For this, the UX research approach made sense. I was to report on how PGRs conducted research, in particular their habits and reasons behind study space choices and resource choices, their interactions with others during research, and their use of study services. Through this, I would identify the pain points for less happy demographics, try to understand what worked for happier demographics, and suggest ways to try and bridge the gaps between those experiences.

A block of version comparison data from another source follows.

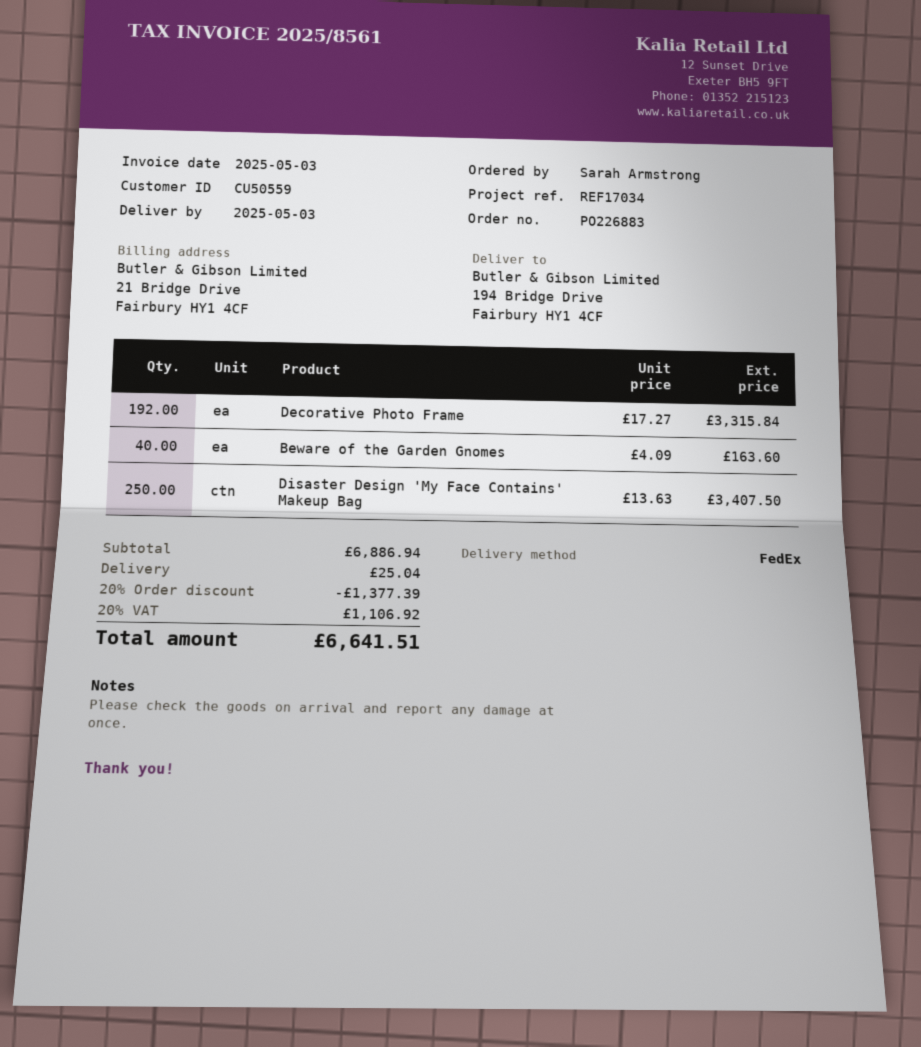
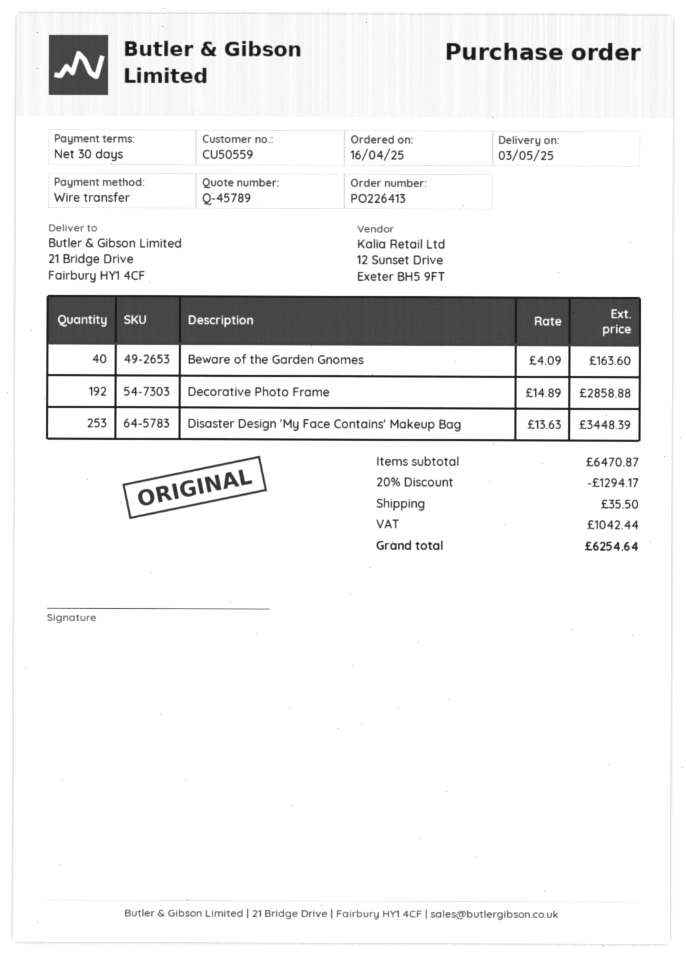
order number: PO226883 -> PO226413
ship to: 194 Bridge Drive, Fairbury HY1 4CF -> 21 Bridge Drive, Fairbury HY1 4CF
Decorative Photo Frame: 192 x 17.27 = 3315.84 -> 192 x 14.89 = 2858.88
Disaster Design 'My Face Contains' Makeup Bag: 250 x 13.63 = 3407.50 -> 253 x 13.63 = 3448.39
subtotal: 6886.94 -> 6470.87
discount: 20% = 1377.39 -> 20% = 1294.17
shipping: 25.04 -> 35.50
tax: 1106.92 -> 1042.44
total: 6641.51 -> 6254.64

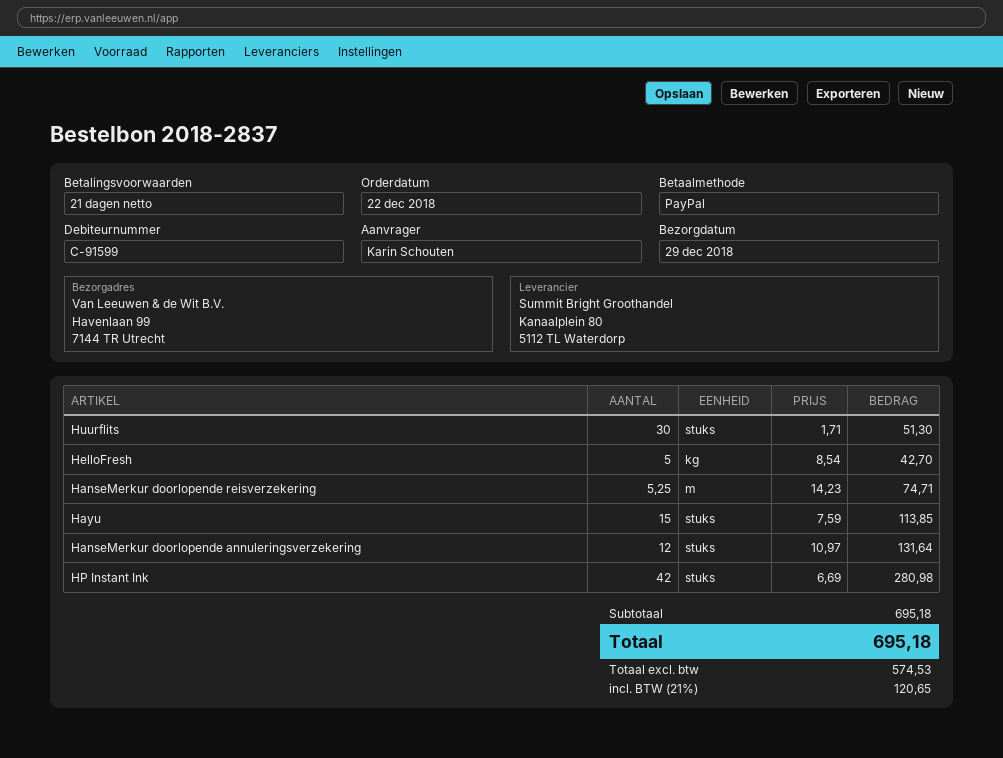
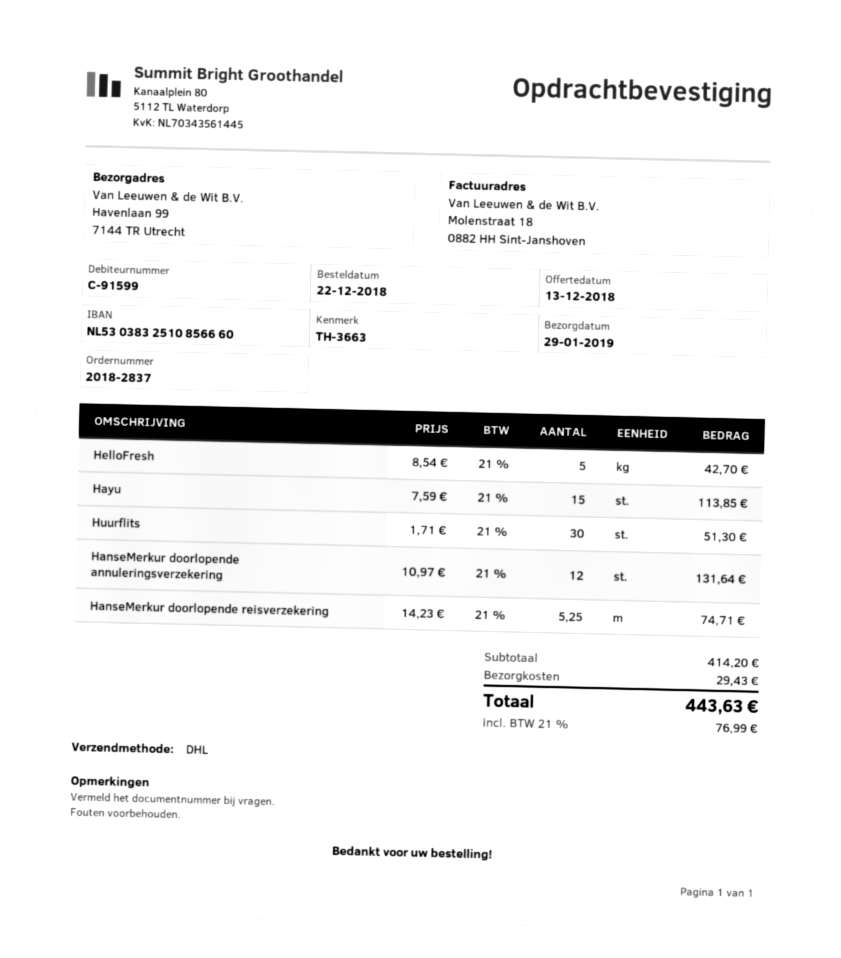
delivery date: 2018-12-29 -> 2019-01-29
HP Instant Ink: 42 x 6.69 = 280.98 -> none
subtotal: 695.18 -> 414.20
shipping: none -> 29.43
tax: 21% = 120.65 -> 21% = 76.99
total: 695.18 -> 443.63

As part of this research, I ran 1 on 1 sessions with PGRs across different departments. The team also gave me a couple of UX techniques to test out, so as well as a “non-directed interview”, I ran Cognitive Mapping and Love & Break Up Letter exercises with each participant.

Cognitive Mapping

The first exercise that I ran with participants was cognitive mapping. Participants were asked to draw a “map” of the things that they interacted with while conducting research (limited to the areas I outlined earlier), mostly adopting the methodology outlined by Donna Lanclos. I say “map” because, in reality, few participants drew anything resembling a conventional map – participants mostly favoured writing down concepts (for example, ‘their office’) and linking those to other related concepts (‘their office’ may be near their ‘supervisor’).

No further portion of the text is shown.